Combinatorial Graph Optimization: Theory, Algorithm and its Application in Pattern Analysis
Mar 14, 2014Author:
Many important problems in pattern analysis are inherently NP-hard combinatorial graph optimization problems, such as graph matching and energy minimization. The relaxation (continuous) method is currently one of the major approaches to solve such problems and has attracted much attention in recent years. By introducing both the convex and concave relaxations of the problem, recently we have summarized and proposed the convex-concave relaxation procedure (CCRP). The CCRP has been proved to be strictly equivalent to the original discrete problem; by contrast, such a merit does not hold for the conventional relaxation approaches. However, the CCRP involves explicitly both convex and concave relaxations, which are typically difficult to find and thus greatly hinder its practical applications. Consequently, we have also proposed the simplified CCRP (SCCRP), which realizes exactly a type of CCRP but its concave relaxation can be realized in an inexplicit way. In the project we are to further investigate how to construct the convex relaxation also in an inexplicit way, so that the CCRP can be realized without involving the convex or concave relaxation explicitly; this actually implies a general algorithmic framework for different combinatorial graph optimizations.

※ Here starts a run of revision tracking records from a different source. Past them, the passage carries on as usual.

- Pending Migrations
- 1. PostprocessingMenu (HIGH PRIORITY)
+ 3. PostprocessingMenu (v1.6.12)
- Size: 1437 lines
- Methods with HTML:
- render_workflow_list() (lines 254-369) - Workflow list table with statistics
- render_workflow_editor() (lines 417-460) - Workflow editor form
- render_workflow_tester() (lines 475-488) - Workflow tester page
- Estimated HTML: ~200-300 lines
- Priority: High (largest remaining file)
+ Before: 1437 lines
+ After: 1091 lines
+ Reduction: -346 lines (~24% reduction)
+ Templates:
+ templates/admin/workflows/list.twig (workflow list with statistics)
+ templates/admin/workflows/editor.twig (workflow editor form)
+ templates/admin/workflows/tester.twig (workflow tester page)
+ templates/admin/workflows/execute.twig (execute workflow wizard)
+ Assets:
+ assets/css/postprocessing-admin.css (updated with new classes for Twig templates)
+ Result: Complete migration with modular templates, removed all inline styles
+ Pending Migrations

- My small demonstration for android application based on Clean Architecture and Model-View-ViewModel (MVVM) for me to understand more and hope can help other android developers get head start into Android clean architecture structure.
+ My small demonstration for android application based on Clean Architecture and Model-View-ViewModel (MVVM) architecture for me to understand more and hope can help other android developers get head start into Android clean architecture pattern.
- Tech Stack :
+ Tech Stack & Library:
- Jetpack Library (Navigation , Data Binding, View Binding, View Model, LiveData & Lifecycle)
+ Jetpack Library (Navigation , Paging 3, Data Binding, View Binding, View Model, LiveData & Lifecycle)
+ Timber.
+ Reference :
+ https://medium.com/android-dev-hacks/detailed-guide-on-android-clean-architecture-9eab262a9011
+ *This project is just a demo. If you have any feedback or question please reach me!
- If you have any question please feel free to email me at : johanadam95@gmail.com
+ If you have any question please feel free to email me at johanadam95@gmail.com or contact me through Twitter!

The new strategy provides not only a general way to construct state-of-the-art algorithms for different combinatorial optimization problems, but also a unified viewpoint to analyze them, which traditionally seem to have little relationship between each other. Though this project will focus on two typical combinatorial graph optimization problems in pattern analysis, graph matching and energy minimization, the idea can be generalized to other combinatorial optimization problems effortlessly, such as clustering, which inherently belongs also to combinatorial optimization.